▶ [Source data]:
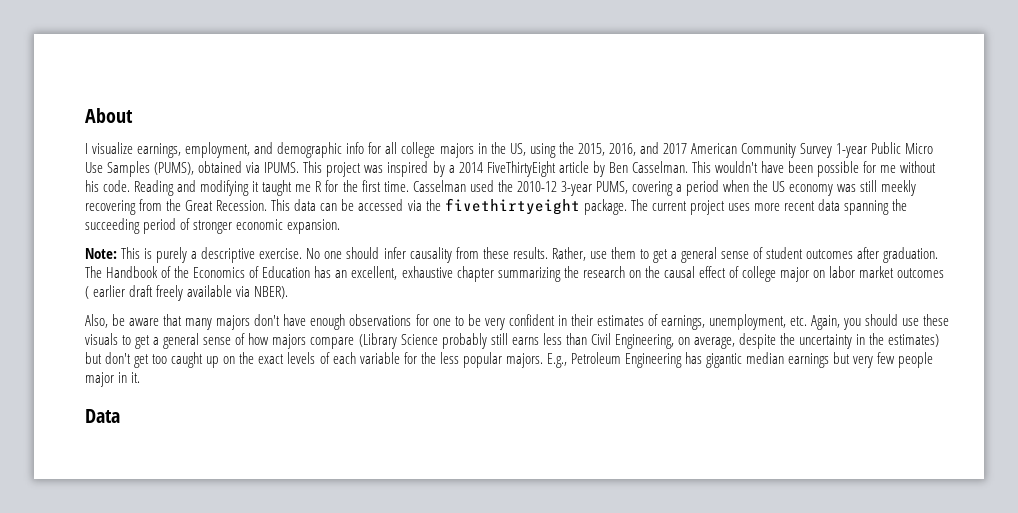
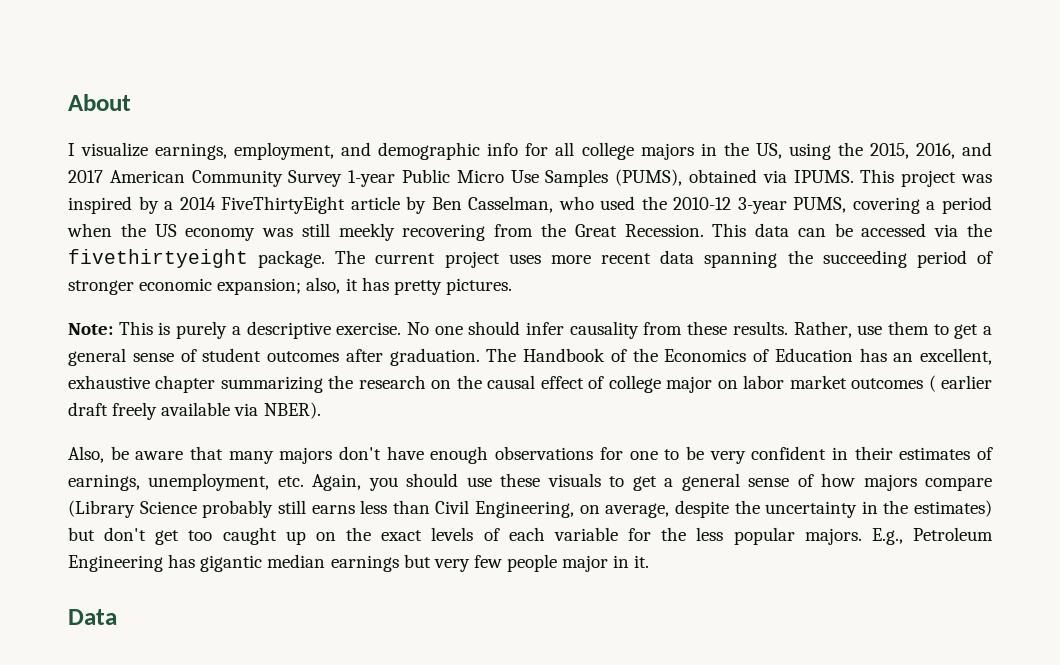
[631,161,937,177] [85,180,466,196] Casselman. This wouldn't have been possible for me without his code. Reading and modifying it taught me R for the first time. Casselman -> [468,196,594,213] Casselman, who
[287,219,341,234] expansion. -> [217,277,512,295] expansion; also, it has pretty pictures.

--

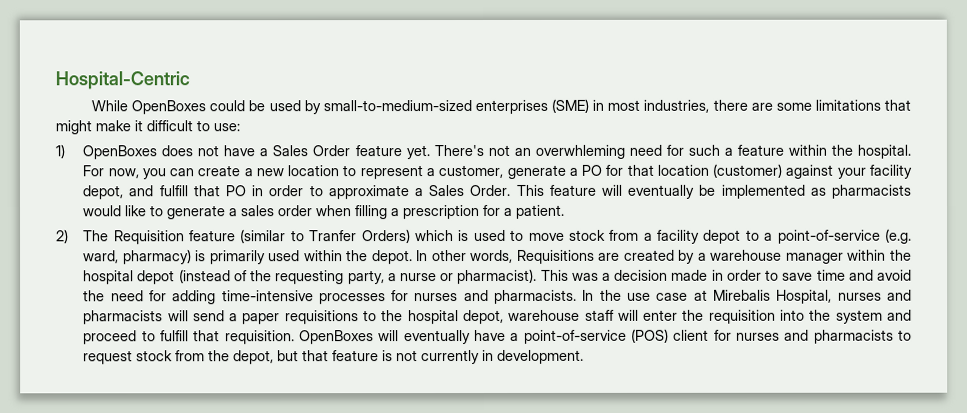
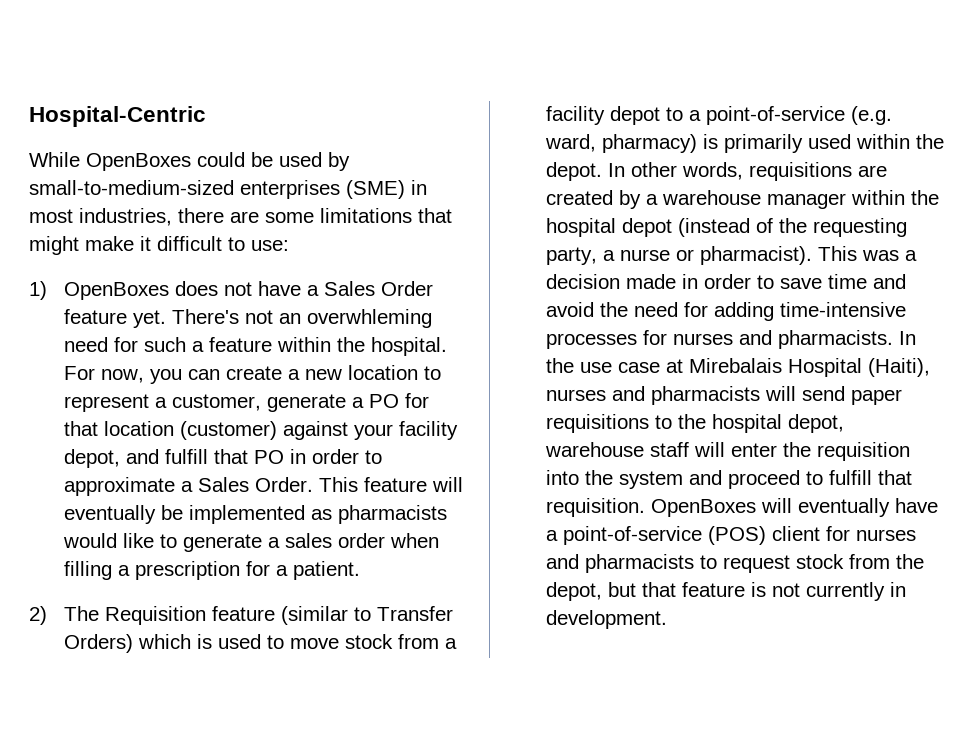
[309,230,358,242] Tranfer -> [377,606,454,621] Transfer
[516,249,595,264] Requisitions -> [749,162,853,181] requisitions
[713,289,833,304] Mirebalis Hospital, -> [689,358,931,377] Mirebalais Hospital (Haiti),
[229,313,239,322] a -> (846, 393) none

▶ [Your assignment]:
Out of the entries above, write out only the lines between the line holding "[631,161,937,177] [85,180,466,196] Casselman." and the line holding "[287,219,341,234] expansion. ->", inclusive, each exactly as given.

▶ [Your solution]:
[631,161,937,177] [85,180,466,196] Casselman. This wouldn't have been possible for me without his code. Reading and modifying it taught me R for the first time. Casselman -> [468,196,594,213] Casselman, who
[287,219,341,234] expansion. -> [217,277,512,295] expansion; also, it has pretty pictures.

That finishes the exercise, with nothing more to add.